With mortgage rates hitting new lows in September and again in December, Fannie funded 1.5 million home purchases in 2020, up 20% from 2019. GSE also refinanced 3.4 million loans, up 200% from 2019 Previous year.
Fannie provided record single-family mortgage liquidity of $ 1.4 trillion in 2020. Refinancing activity was $ 948 billion – the highest amount since 2003. The total was a 135% increase over 2019. The single-family company posted quarterly net income of $ 3.9 billion – up from nearly US 3.8 billion Dollars in the third quarter. It raised $ 9.9 billion for the year, up from $ 11.8 billion in 2019.

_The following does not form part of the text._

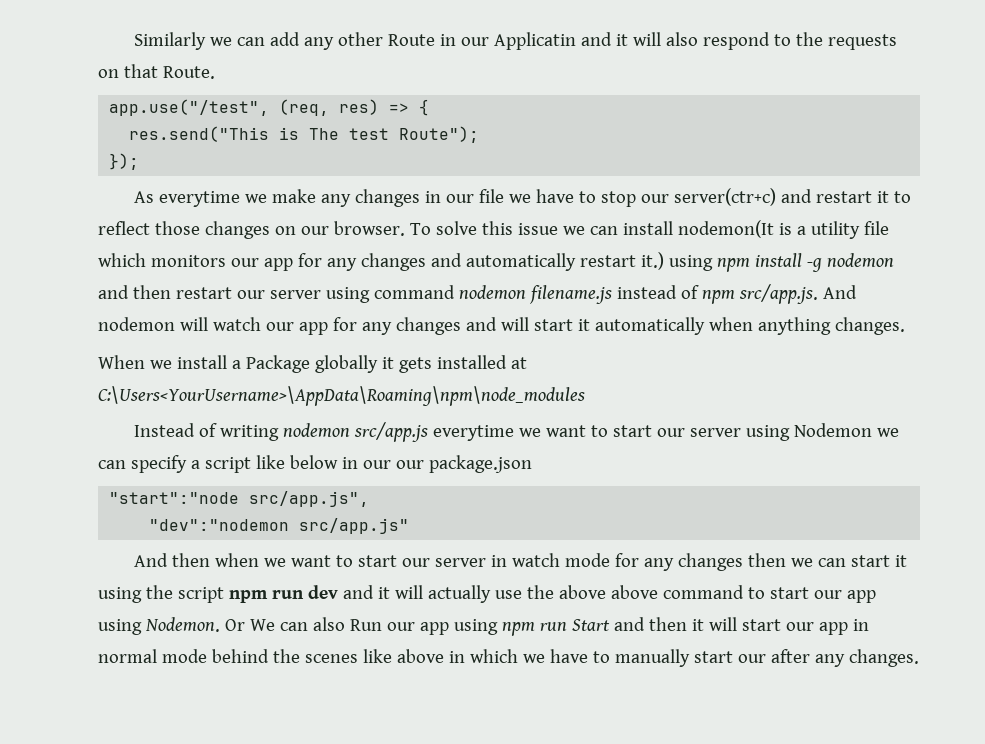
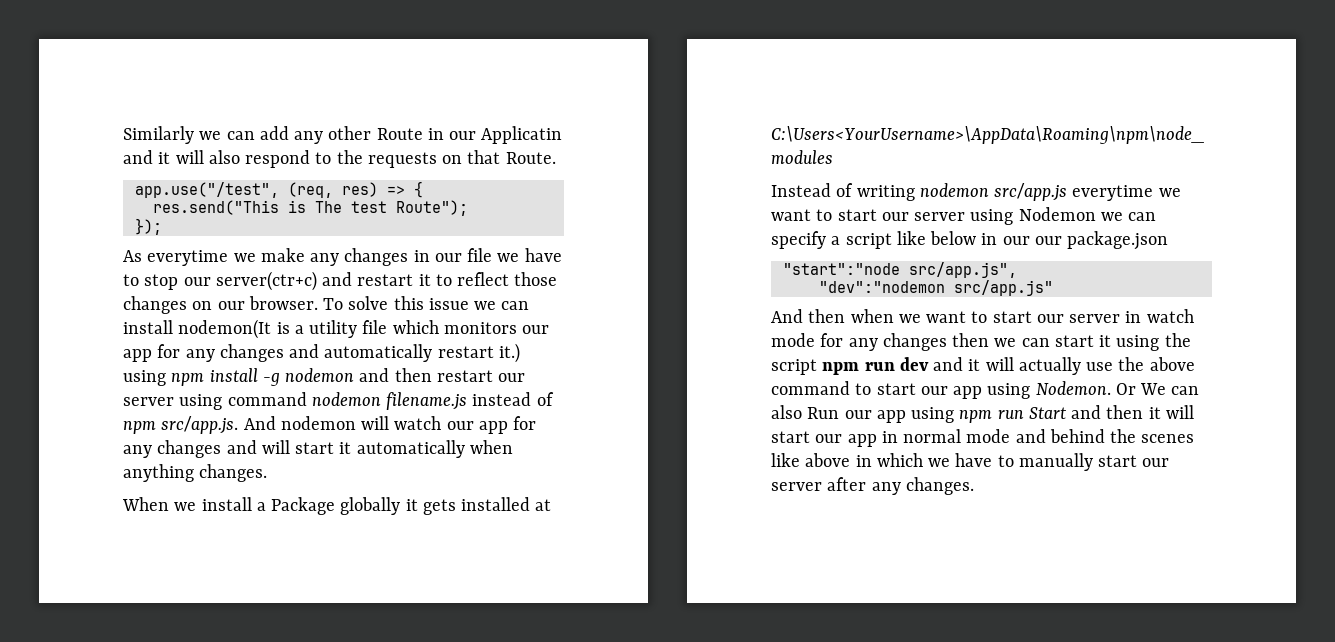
- And then when we want to start our server in watch mode for any changes then we can start it using the script npm run dev and it will actually use the above above command to start our app using Nodemon.
+ And then when we want to start our server in watch mode for any changes then we can start it using the script npm run dev and it will actually use the above command to start our app using Nodemon.
- Or We can also Run our app using npm run Start and then it will start our app in normal mode behind the scenes like above in which we have to manually start our after any changes.
+ Or We can also Run our app using npm run Start and then it will start our app in normal mode and behind the scenes like above in which we have to manually start our server after any changes.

The multi-family segment achieved a record $ 76 billion per year. The company posted net income of $ 626 million – up from $ 460 million in the third quarter – and over $ 1.9 billion in 2020 – up from $ 2.3 billion a year earlier.
The GSEs began modifying their preferred stock purchase agreements by the Treasury Department and the Federal Housing Finance Agency in 2021 to hold more capital. This is another step towards a responsible exit from the conservatory. The agreement was largely supported by the mortgage industry.
The change allows Fannie to raise funds until it is "adequately capitalized under the new corporate framework," Brown said. "This is essential as it remains an essential unfinished aspect of our transformation from a conservation perspective."
Fannie specifically reintroduced hedge accounting to reduce the volatility of earnings. The first effects of this assumption will be seen in the first quarter of 2021.